Stellen Sie auf der Registerkarte LFP-Detektor sicher, dass Sie den manuellen Schwellenwert auswählen, die Kontrollkästchen für steigende und fallende Kanten aktivieren und die Totzeit auf drei Millisekunden einstellen. Legen Sie den Schwellenwert für eine Elektrode fest und wählen Sie nach Zufriedenheit auf alle anwenden aus, und drücken Sie dann Analyse starten. Die Badanwendung des spannungsgesteuerten Natriumkanalantagonisten Tetrodotoxin beseitigte sowohl die EAP- als auch die LFP-Aktivität und bestätigte die Spike-Abhängigkeit dieser Signale.

Die Stabilität von 4-Aminopyridin-induzierten Aktivitätsparametern wurde für EAP oder LFP charakterisiert. Alle Aktivitätsmerkmale plus die Koinzidenz der Aktivität für LFPs waren stabil, basierend auf der Ähnlichkeit der 4-Aminopyridin-induzierten Aktivität 12 Minuten nach der 4-Aminopyridin-Anwendung und 15 Minuten später. Die EAPs oder LFPs des Features waren durch eine Zunahme der Anzahl der gleichzeitig auftretenden Ereignisse gekennzeichnet, die über mehrere Elektroden hinweg erkannt wurden.

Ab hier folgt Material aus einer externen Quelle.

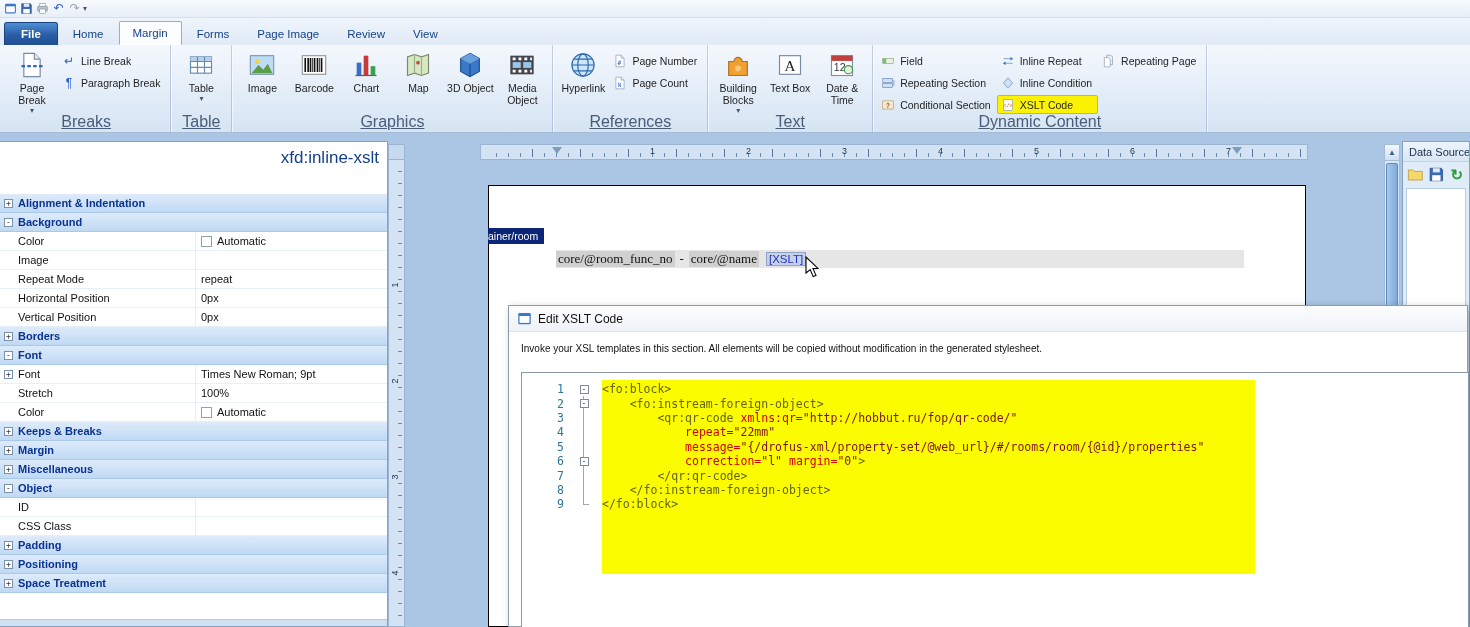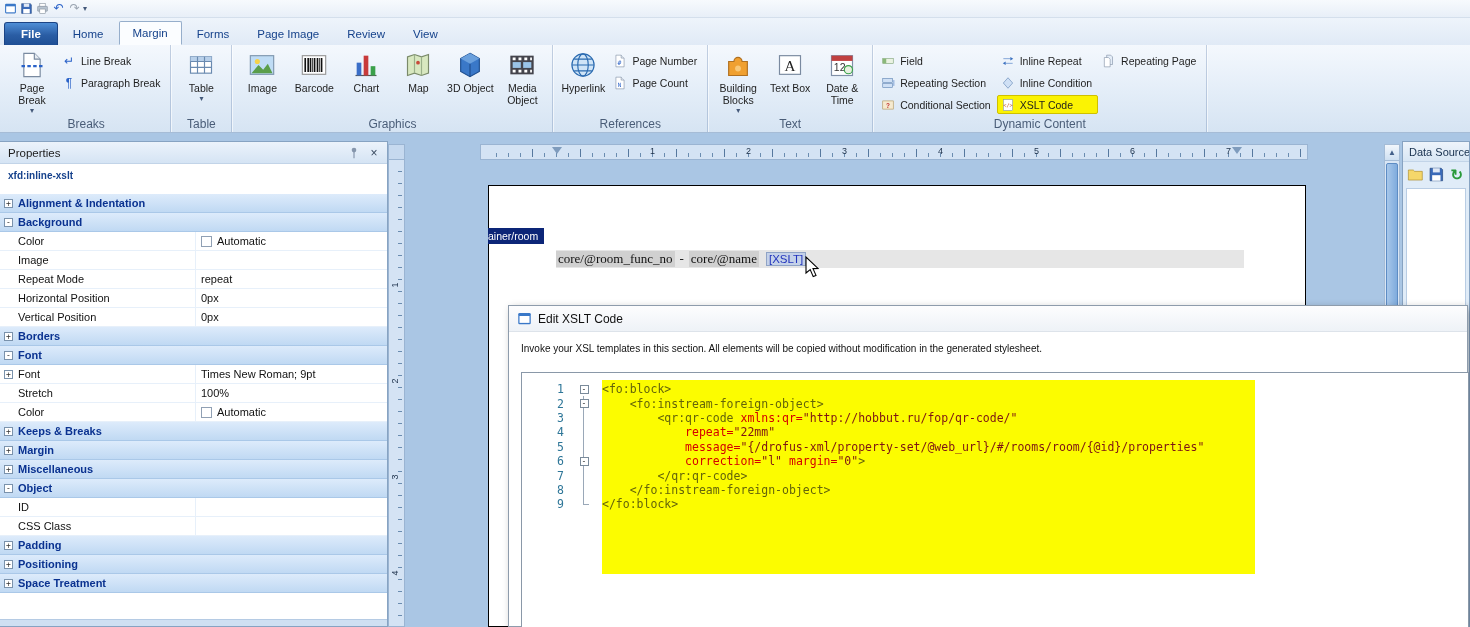--- a/index.html
+++ b/index.html
@@ -16,38 +16,38 @@
 
   
   .tabs { position:absolute; left:0; top:18px; width:100%; height:27px; background:linear-gradient(#eef4fb,#e0eaf6); display:flex; align-items:flex-end; padding-left:4px; gap:2px; }
   .tab { padding:5px 13px 5px; font-size:11.5px; color:#15428b; cursor:default; }
   .tab.file { background:linear-gradient(#4e8ed6,#2a5da4 55%,#1f4f95); color:#fff; font-weight:bold; border-radius:3px 3px 0 0; padding:5px 16px; border:1px solid #1b4485; border-bottom:none; }
   .tab.active { background:#fbfdff; border:1px solid #96aecb; border-bottom:1px solid #fbfdff; border-radius:2px 2px 0 0; }
 
   
   .ribbon { position:absolute; left:0; top:45px; width:100%; height:88px; background:linear-gradient(#f4f8fd,#e3edf8 55%,#d6e4f3); border-bottom:1px solid #a6bcd6; display:flex; align-items:stretch; padding-left:2px; }
   .rgroup { position:relative; height:100%; border-right:1px solid rgba(130,155,190,.45); box-shadow:1px 0 0 rgba(255,255,255,.6); padding:2px 4px 14px; display:flex; align-items:flex-start; }
-  .rgroup-label { position:absolute; bottom:1px; left:0; right:0; text-align:center; font-size:12px; color:#4a5d78; }
+  .rgroup-label { position:absolute; bottom:1px; left:0; right:0; text-align:center; font-size:16px; color:#4a5d78;text-decoration:underline; }
   .bigbtn { display:flex; flex-direction:column; align-items:center; justify-content:flex-start; width:52px; min-height:72px; padding:3px 1px 1px; font-size:10.5px; color:#1e1e1e; text-align:center; line-height:1.15; border:1px solid transparent; border-radius:2px; cursor:default; }
   .bigbtn .icon.big { width:28px; height:28px; margin-bottom:3px; }
   .bigbtn .arrow { font-size:8px; color:#44597a; }
   .stack { display:flex; flex-direction:column; gap:3px; padding-top:4px; }
   .smallbtn { display:flex; align-items:center; gap:5px; font-size:10.5px; color:#1e1e1e; padding:1px 5px 1px 3px; height:19px; border:1px solid transparent; border-radius:2px; white-space:nowrap; cursor:default; }
   .smallbtn .icon { width:14px; height:14px; flex:0 0 14px; display:inline-flex; align-items:center; justify-content:center; }
   .smallbtn .icon.glyph { font-size:12px; }
   .smallbtn.hl { background:#fbf303; border-color:#cfc000; }
 
   .icon svg { width:100%; height:100%; display:block; }
 
   
   .props { position:absolute; left:0; top:141px; width:388px; height:486px; background:#fff; border:1px solid #87a3c2; border-left:none; }
   .props-head { height:22px; background:linear-gradient(#ecf3fb,#d5e4f4); display:flex; align-items:center; padding:0 6px 0 8px; font-size:11.5px; color:#1c1c1c; border-bottom:1px solid #c2d4e8; }
   .props-head .sp { flex:1; }
   .ph-icon { width:14px; height:14px; margin-left:6px; display:inline-flex; align-items:center; justify-content:center; color:#3a4a60; font-size:12px; }
-  .props-selector { padding:6px 8px 5px; font-weight:bold; font-size:10px; color:#15418c; }
+  .props-selector { padding:6px 8px 5px; font-weight:normal; font-size:17px; color:#15418c;text-align:right; }
   .pgrid { position:absolute; left:0; right:0; top:52px; }
   .prow { height:19px; display:flex; align-items:stretch; font-size:11px; border-bottom:1px solid #e7f0fa; color:#111; }
   .prow.head { background:linear-gradient(#ddeBfb,#c0d9f3); color:#0a3290; font-weight:bold; border-bottom:1px solid #aac8e8; align-items:center; }
   .xb { width:9px; height:9px; border:1px solid #7a92ac; background:#fff; font:8px/8px "DejaVu Sans Mono", monospace; text-align:center; color:#333; flex:0 0 9px; margin:0 5px 0 4px; }
   .prow .lbl { width:196px; padding-left:18px; border-right:1px solid #e7f0fa; display:flex; align-items:center; }
   .prow .lbl.haskid { padding-left:0; }
   .prow .val { flex:1; padding-left:5px; display:flex; align-items:center; gap:5px; }
   .cb { width:11px; height:11px; border:1px solid #90a0b4; background:#fff; flex:0 0 11px; }
   .props-bottom { position:absolute; left:0; right:0; bottom:0; height:7px; background:#cfe0f2; border-top:1px solid #b5cbe4; }
 
@@ -399,33 +399,20 @@
               </svg>
             </span>
             <span>Repeating Page</span>
           </div>
         </div>
         <div class="rgroup-label">Dynamic Content</div>
       </div>
     </div>
 
   <div class="props">
-    <div class="props-head">
-      <span>Properties</span>
-      <span class="sp"></span>
-      <span class="ph-icon" id="pin-icon">
-          <span class="icon">
-            <svg viewBox="0 0 24 24">
-              <circle cx="12" cy="7" r="4" fill="#8696ac"></circle>
-              <rect x="11" y="10" width="2" height="11" fill="#8696ac"></rect>
-            </svg>
-          </span>
-        </span>
-      <span class="ph-icon">×</span>
-    </div>
     <div class="props-selector">xfd:inline-xslt</div>
     <div class="pgrid" id="pgrid">
         <div class="prow head">
           <span class="xb">+</span>
           <span>Alignment &amp; Indentation</span>
         </div>
         <div class="prow head">
           <span class="xb">-</span>
           <span>Background</span>
         </div>

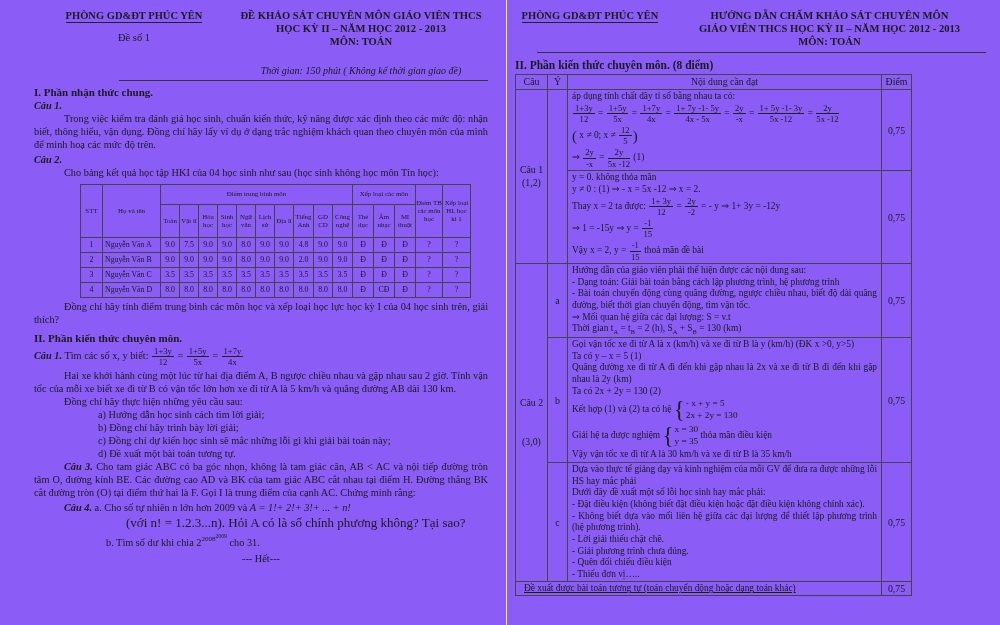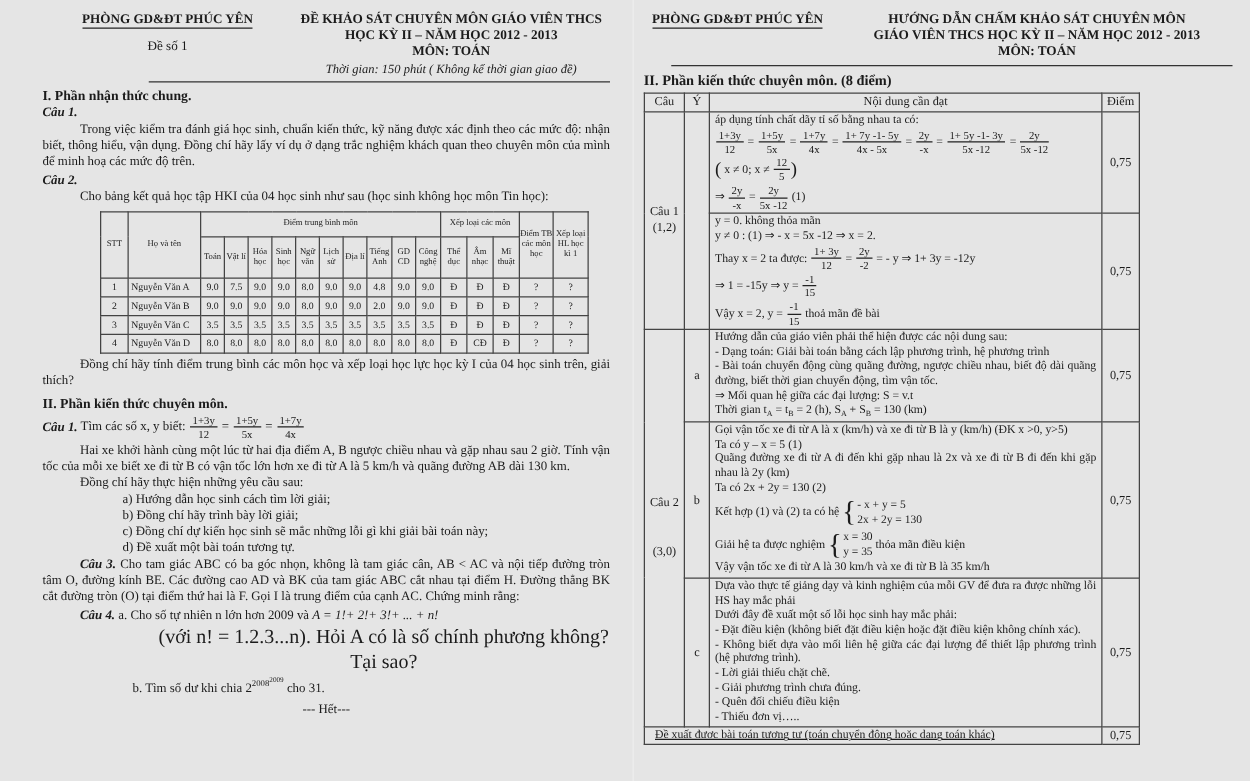--- a/index.html
+++ b/index.html
@@ -1,40 +1,40 @@
 <!DOCTYPE html>
 <html><head>
 <meta charset="utf-8">
 <style>
   html,body{margin:0;padding:0;background:#fff;}
-  .canvas{position:relative;width:1000px;height:625px;background:#e5e5e5;overflow:hidden;
+  .canvas{position:relative;width:1000px;height:625px;background:#8b5cf6;overflow:hidden;
           font-family:"Liberation Serif",serif;color:#1b1b1b;}
   .page{position:absolute;top:0;}
   .page.left{left:22px;width:466px;padding-left:12px;box-sizing:border-box;}
   .page.right{left:506px;width:488px;padding-left:8px;box-sizing:border-box;border-left:1px solid #eee;height:625px;}
 
   
   .hdr{display:flex;margin-top:10px;}
   .hdr .col1{width:200px;text-align:center;font-weight:bold;font-size:10.5px;}
   .hdr .col1 .org{display:inline-block;border-bottom:1px solid #222;padding-bottom:1px;}
   .deso{margin-top:9px;font-weight:normal;font-size:10.5px;}
   .hdr .col2{flex:1;text-align:center;font-weight:bold;font-size:10.6px;line-height:1.22;}
-  .time{font-weight:normal;font-style:italic;font-size:10px;margin-top:1px;}
+  .time{font-weight:normal;font-style:italic;font-size:10px;margin-top:16px;}
   .hrule{border-bottom:1.2px solid #333;margin-top:3px;}
   .hrule.l{margin-left:85px;margin-bottom:5px;}
   .hrule.r{margin-left:22px;margin-right:8px;margin-bottom:6px;}
   .rhdr .col1{width:150px;}
 
   .sec{font-weight:bold;font-size:11px;margin:5px 0 2px;}
   .cql{font-weight:bold;font-style:italic;}
   p{margin:0;text-align:justify;font-size:10.3px;line-height:1.26;}
   .ind{text-indent:30px;}
   .mline{font-size:10.3px;margin:2px 0;}
   .lst{margin-left:64px;font-size:10.3px;line-height:1.26;}
-  .c4a2{margin-left:92px;font-size:16px;line-height:1.26;text-align:center;}
+  .c4a2{margin-left:92px;font-size:13px;line-height:1.26;}
   .c4b{margin-left:72px;font-size:10.3px;line-height:1.3;margin-top:2px;}
   .het{text-align:center;font-size:10.3px;margin-top:4px;}
 
   
   .ltab{border-collapse:collapse;margin:4px 0 2px 46px;table-layout:fixed;}
   .ltab th,.ltab td{border:1px solid #444;font-weight:normal;text-align:center;
                     padding:0;font-size:7px;line-height:1.18;overflow:hidden;}
   .ltab th{font-size:6.9px;}
   .ltab .grp{height:20px;}
   .ltab .subr th{height:32px;}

Die Anzahl der verknüpften benachbarten Elektroden und die Stärke der Verbindungen zwischen benachbarten Elektroden und LFPs nach 4-Aminopyridin-Stimulation und dann relative Stabilität. Die Slice-Orientierung ist ein wichtiger Aspekt für In-vitro-Präparate. Die 4-Aminopyridin-Stimulation induzierte eine ähnliche rhythmische Aktivität im SDH, unabhängig von der Schichtorientierung.

Um die Relevanz der 4-Aminopyridin-Aktivierung der DH-Netzwerke weiter zu beleuchten, wurde schließlich eine künstliche CSF-Lösung mit erhöhtem Kalium aufgetragen und gezeigt, dass sie eine ähnliche DH-Reaktion auf die 4-Aminopyridin-Stimulation hervorruft. Schlüsselschritte im Protokoll sind die Gewebevorbereitung und Platzierung von Abschnitten, die sicherstellen, dass das Gewebe durch sorgfältige, aber rechtzeitige Dissektion gesund ist, sowie eine empfindliche optimale Positionierung des Gewebes auf der MEA helfen, qualitativ hochwertige Ergebnisse zu erzielen.